A group of Members in Hospital Liaison Committee’s
What follows is a letter we received from an H.L.C. brother who has come face to face with the problems, and has come forward to voice his concerns:
I am a regular reader of the different material and information about blood at the Net. Also I have the special privilege to be part of a HLC (Hospital Liaison Committee). However, I understand that we are working in a very dangerous field because of so many contradictions in our blood doctrine. Personally I suffer and often work with a deep feeling of guilt, particularly when our brothers need to go through unnecessary pain and death. I can personally testify to about 4 deaths of our brothers, where they could have been saved. How? These brothers and sisters could have been saved if available alternative treatment approved by the Society had been used. But why did they not use it? The doctors could not use the treatments because the Witness patients objected on the grounds that the treatments contained fractions of human blood. These patients were not able to explain why the Society approves these treatments, but after the HLC explained to the brothers, and the doctors, the Society’s position – they agreed. Sadly, in these 4 cases I have been through, the patients died because the necessary treatment was used too late.
I have shared the pain and loss with these brothers, hugging them, talking with them, sitting together with them in cold hospital corridors just to share some fellowship, and human compassion. These poor innocent brothers are victims and they can’t understand and explain their position except for being faithful to organizational directives. First they abstain completely from all alternative blood products, but if the organization gives their approval, then in a matter of seconds they change their mind and heart.

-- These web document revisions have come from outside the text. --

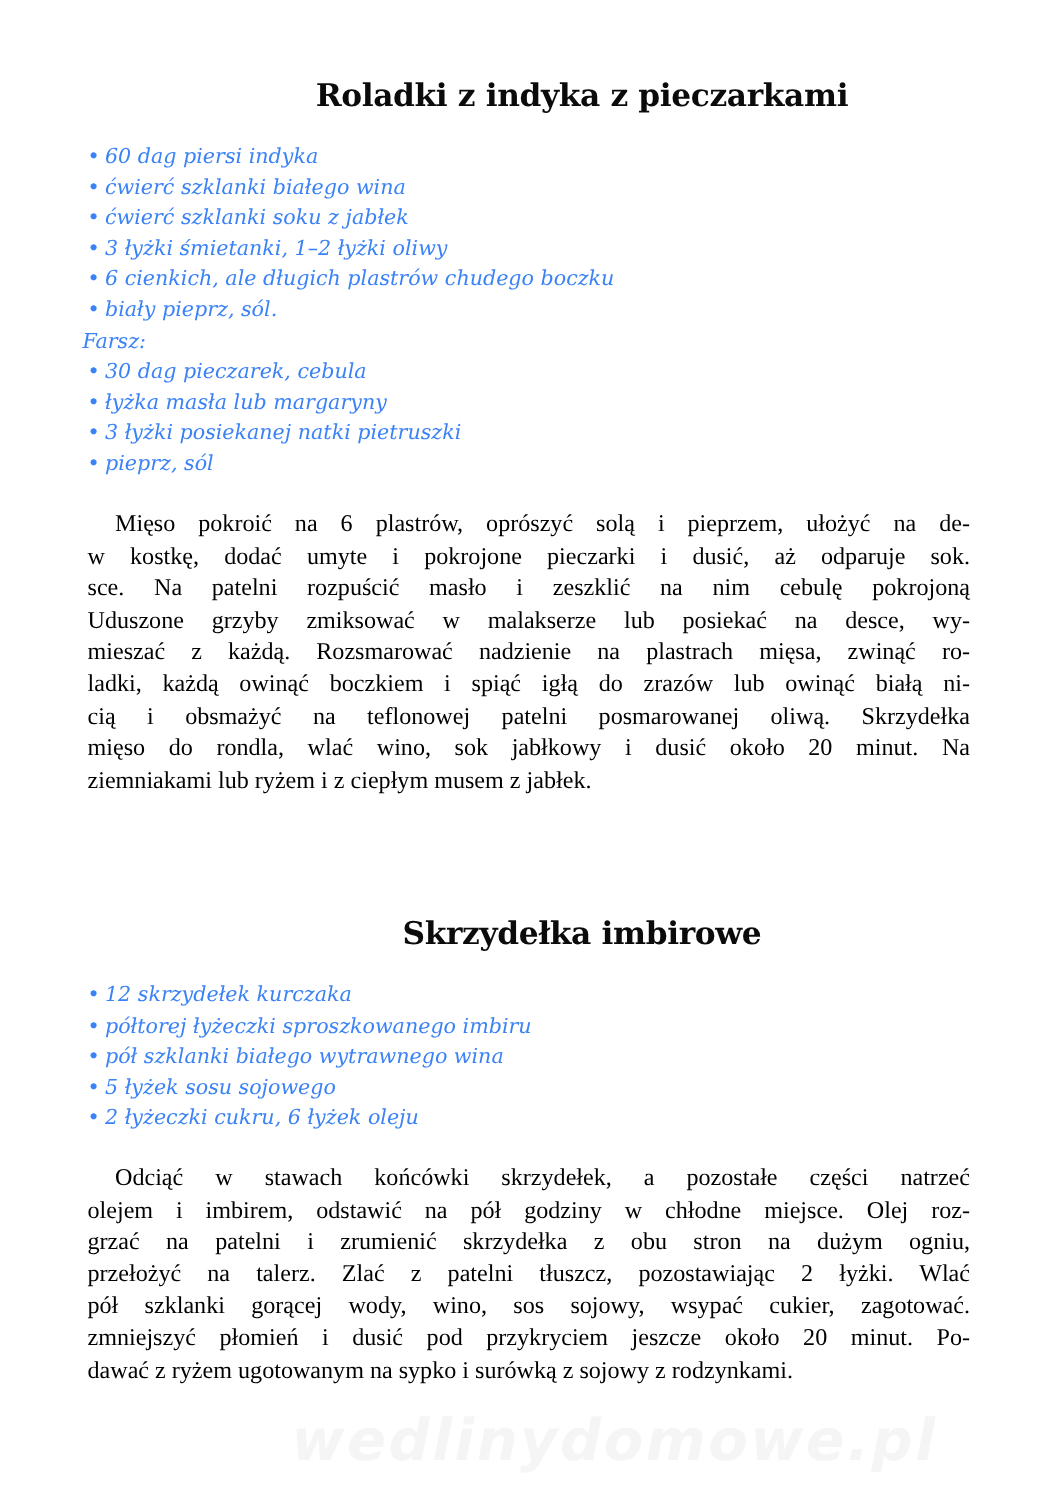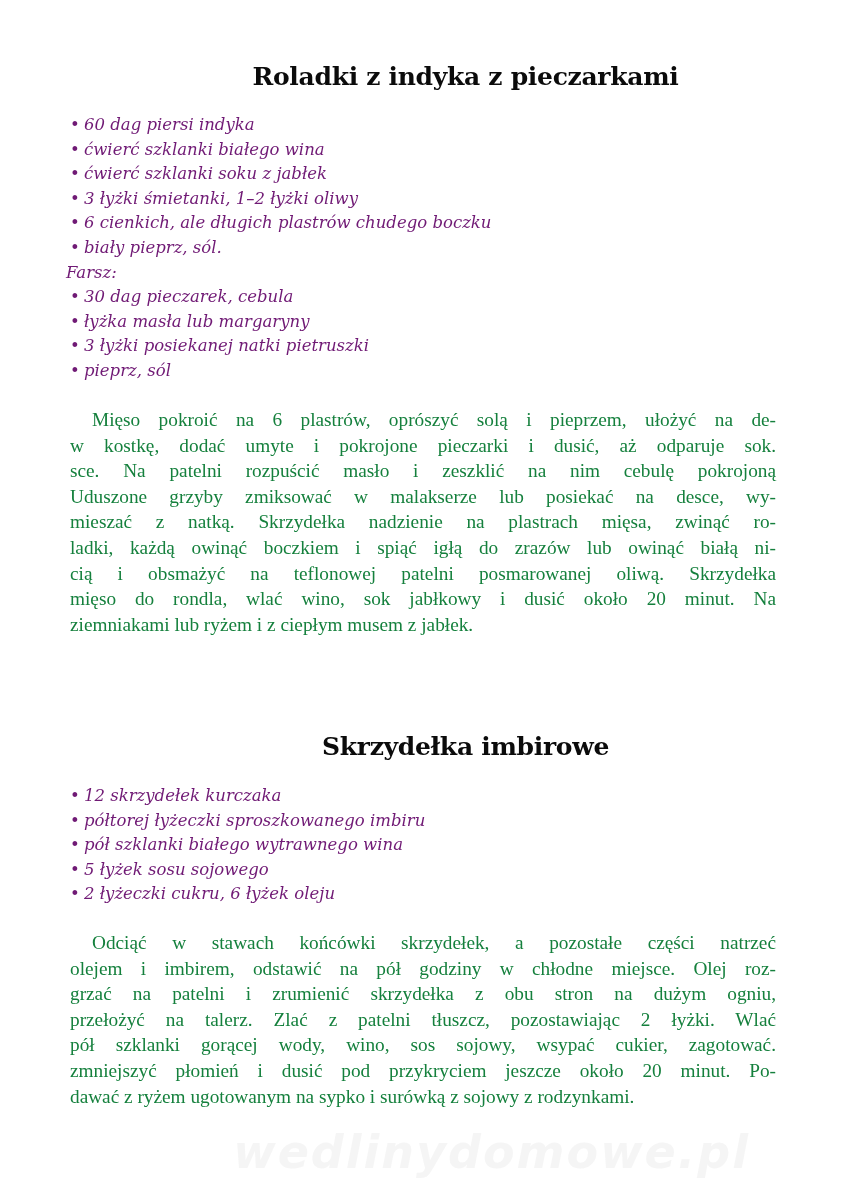--- a/index.html
+++ b/index.html
@@ -6,29 +6,29 @@
   body { width: 849px; height: 1200px; position: relative; overflow: hidden; color: #111; }
   .page { position: absolute; left: 0; top: 0; width: 849px; height: 1200px; }
   .title {
     position: absolute; left: 0; width: 849px; text-align: center;
     font-family: "DejaVu Serif", serif; font-weight: bold; font-size: 25px;
     letter-spacing: -0.3px; color: #0b0b0b; margin: 0; padding-left: 41px;
   }
   .ing-list {
     position: absolute; left: 70px; margin: 0; padding: 0; list-style: none;
     font-family: "DejaVu Serif", serif; font-style: italic; font-size: 16.5px;
-    line-height: 24.6px; color: #701a75;
+    line-height: 24.6px; color: #3b82f6;
   }
   .ing-list li { margin: 0; padding: 0; white-space: nowrap; }
   .bullet { display: inline-block; width: 14px; font-style: normal; }
   .subhead { font-style: italic; }
   .para {
     position: absolute; left: 70px; width: 706px; margin: 0;
     font-family: "Liberation Serif", serif; font-size: 19.3px; line-height: 25.6px;
-    text-align: justify; color: #15803d;
+    text-align: justify; color: #000000;
   }
   .para .line { display: block; text-align: justify; text-align-last: justify; white-space: nowrap; }
   .para .line.first { text-indent: 22px; }
   .para .line.last { text-align-last: left; }
   .watermark {
     position: absolute; left: 110px; top: 1125px; width: 640px; text-align: right;
     font-family: "DejaVu Sans", sans-serif; font-weight: bold; font-style: italic;
     font-size: 46px; color: rgba(200,200,200,0.18); letter-spacing: 2px;
   }
 </style>
@@ -51,21 +51,21 @@
     <li><span class="bullet">•</span><span>łyżka masła lub margaryny</span></li>
     <li><span class="bullet">•</span><span>3 łyżki posiekanej natki pietruszki</span></li>
     <li><span class="bullet">•</span><span>pieprz, sól</span></li>
   </ul>
 
   <div class="para" style="top:407px;">
     <span class="line first">Mięso pokroić na 6 plastrów, oprószyć solą i pieprzem, ułożyć na de-</span>
     <span class="line">w kostkę, dodać umyte i pokrojone pieczarki i dusić, aż odparuje sok.</span>
     <span class="line">sce. Na patelni rozpuścić masło i zeszklić na nim cebulę pokrojoną</span>
     <span class="line">Uduszone grzyby zmiksować w malakserze lub posiekać na desce, wy-</span>
-    <span class="line">mieszać z natką. Skrzydełka nadzienie na plastrach mięsa, zwinąć ro-</span>
+    <span class="line">mieszać z każdą. Rozsmarować nadzienie na plastrach mięsa, zwinąć ro-</span>
     <span class="line">ladki, każdą owinąć boczkiem i spiąć igłą do zrazów lub owinąć białą ni-</span>
     <span class="line">cią i obsmażyć na teflonowej patelni posmarowanej oliwą. Skrzydełka</span>
     <span class="line">mięso do rondla, wlać wino, sok jabłkowy i dusić około 20 minut. Na</span>
     <span class="line last">ziemniakami lub ryżem i z ciepłym musem z jabłek.</span>
   </div>
 
   <h1 class="title" style="top:732px;">Skrzydełka imbirowe</h1>
 
   <ul class="ing-list" style="top:784px;">
     <li><span class="bullet">•</span><span>12 skrzydełek kurczaka</span></li>

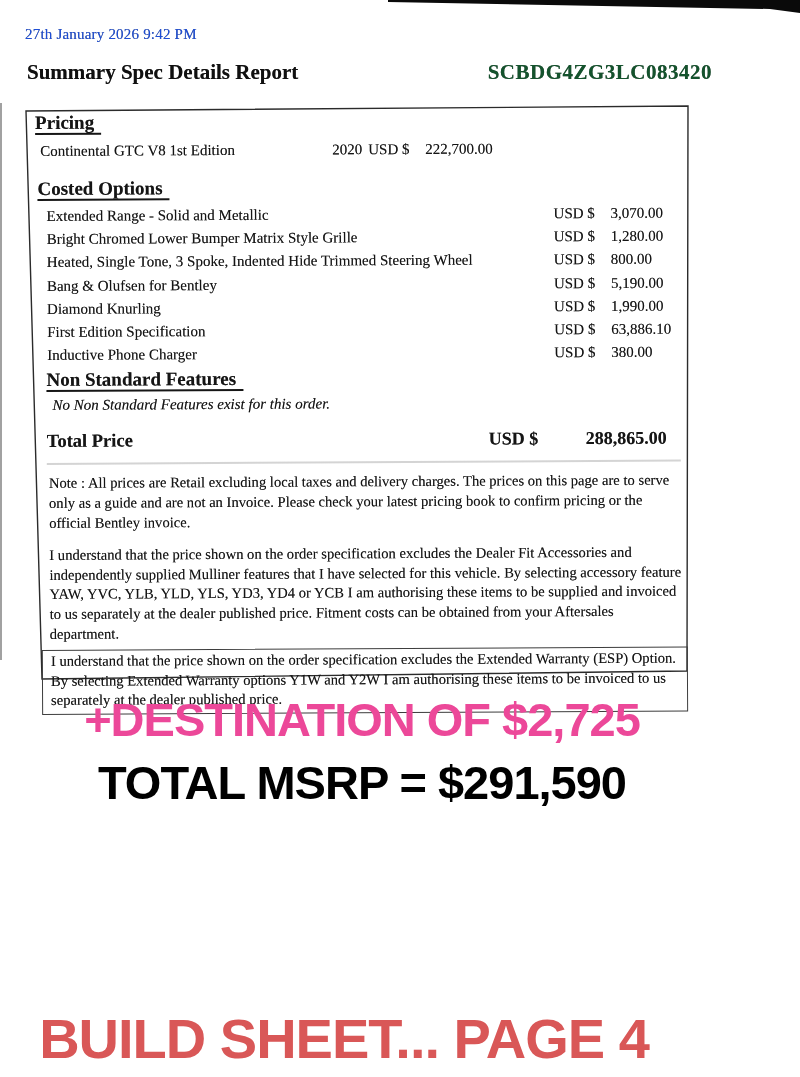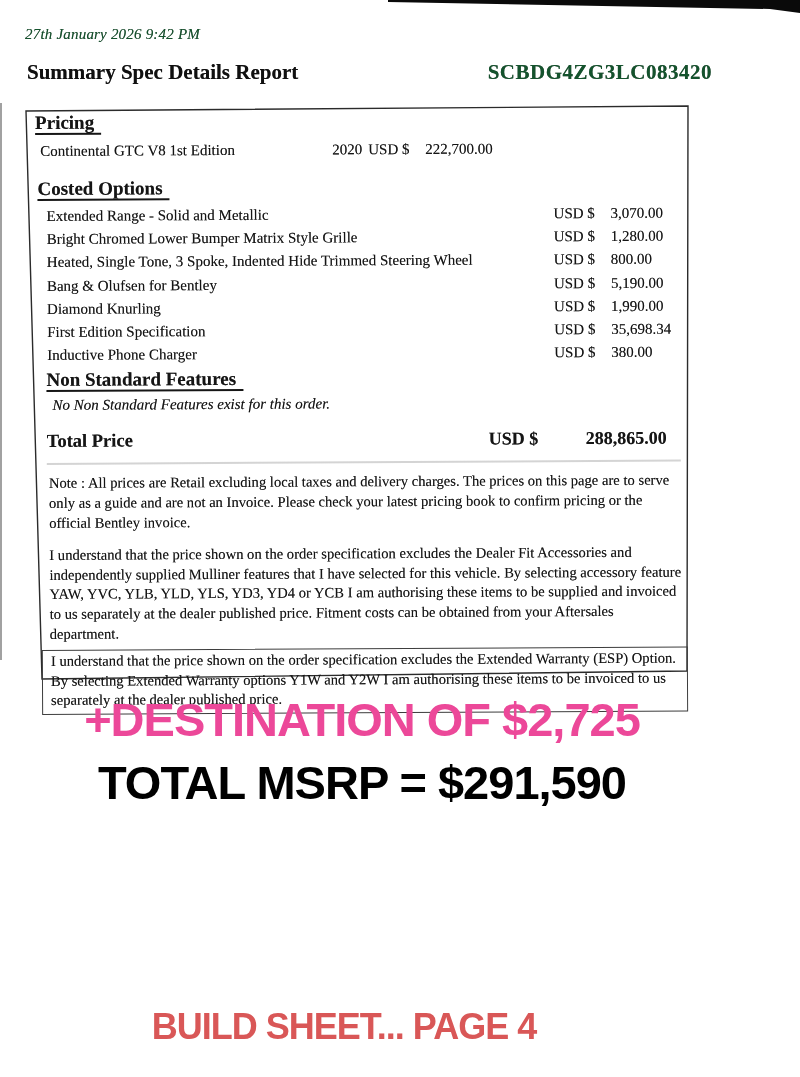--- a/index.html
+++ b/index.html
@@ -4,22 +4,22 @@
 <style>
   html,body{margin:0;padding:0;}
   body{
     width:800px;height:1077px;position:relative;background:#ffffff;overflow:hidden;
     font-family:"Liberation Serif", serif;
   }
   .artifact-svg{position:absolute;left:0;top:0;width:800px;height:1077px;pointer-events:none;}
 
   
   .scan-date{
-    position:absolute;left:25px;top:26px;font-size:15px;color:#14532d;
-    letter-spacing:.2px;text-shadow:0 0 .4px rgba(40,40,40,.6);font-style:italic;
+    position:absolute;left:25px;top:26px;font-size:15px;color:#1d4ed8;
+    letter-spacing:.2px;text-shadow:0 0 .4px rgba(40,40,40,.6);
   }
   .report-title{
     position:absolute;left:27px;top:60px;font-size:21px;font-weight:bold;color:#101010;
     text-shadow:0 0 .5px rgba(0,0,0,.55);
   }
   .report-vin{
     position:absolute;right:88px;top:60px;font-size:21px;font-weight:bold;color:#14532d;
     letter-spacing:.5px;text-shadow:0 0 .5px rgba(0,0,0,.55);
   }
 
@@ -62,21 +62,21 @@
     margin-top:6px;margin-left:6px;border:1px solid #3d3d3d;
     padding:1px 6px 3px 8px;
   }
 
   
   .red-band{position:absolute;left:0;width:724px;text-align:center;
     font-family:"Liberation Sans", sans-serif;font-weight:bold;letter-spacing:-1px;}
   .red-line1{top:692px;font-size:47px;}
   .red-line2{top:755px;font-size:47px;}
   .red-footer{position:absolute;left:0;top:1006px;width:688px;text-align:center;
-    font-family:"Liberation Sans", sans-serif;font-weight:bold;font-size:36px;letter-spacing:-1px;}
+    font-family:"Liberation Sans", sans-serif;font-weight:bold;font-size:56px;letter-spacing:-1px;}
 </style>
 </head>
 <body>
 
 <svg class="artifact-svg" viewBox="0 0 800 1077" xmlns="http://www.w3.org/2000/svg">
   <polygon points="388,0 800,0 800,13 770,9 388,2" fill="#0a0a0a"></polygon>
   <polygon points="26,111 688,106 687,671 42,679" fill="none" stroke="#2b2b2b" stroke-width="1.4"></polygon>
   <line x1="1" y1="103" x2="1" y2="660" stroke="#555555" stroke-width="2" opacity="0.55"></line>
 </svg>
 
@@ -123,21 +123,21 @@
       <div class="row-amt">5,190.00</div>
     </div>
     <div class="opt-row">
       <div class="o-label">Diamond Knurling</div>
       <div class="row-cur">USD $</div>
       <div class="row-amt">1,990.00</div>
     </div>
     <div class="opt-row">
       <div class="o-label">First Edition Specification</div>
       <div class="row-cur">USD $</div>
-      <div class="row-amt">35,698.34</div>
+      <div class="row-amt">63,886.10</div>
     </div>
     <div class="opt-row">
       <div class="o-label">Inductive Phone Charger</div>
       <div class="row-cur">USD $</div>
       <div class="row-amt">380.00</div>
     </div>
   </div>
 
   <div class="sec-head head-nonstd">
     <span>Non Standard Features</span>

Let me be very clear – I am ready to leave this assignment, I can’t continue to support this cruel doctrinal enforcement. Precious children and wonderful Jehovah’s Witnesses are dying for nothing. There is just one thing that keeps me in this HLC. We are three brothers in different places that are not supporting the Society’s view. If someone in Brooklyn reads this, then I want them to know that we have been very successful in our work, among doctors and brothers, as to distributing information about our internal problems. We are not pushing the matter, we respect the individuals choice in this decision. But we also hope that Society could take note of what is going on, and in the name of the truth, love and justice, do what they must do for our dear brothers.
I want to use this opportunity to thank Lee Elder and some others out in the Net who hopefully can be a valuable tool in saving lives and changing erroneous doctrines.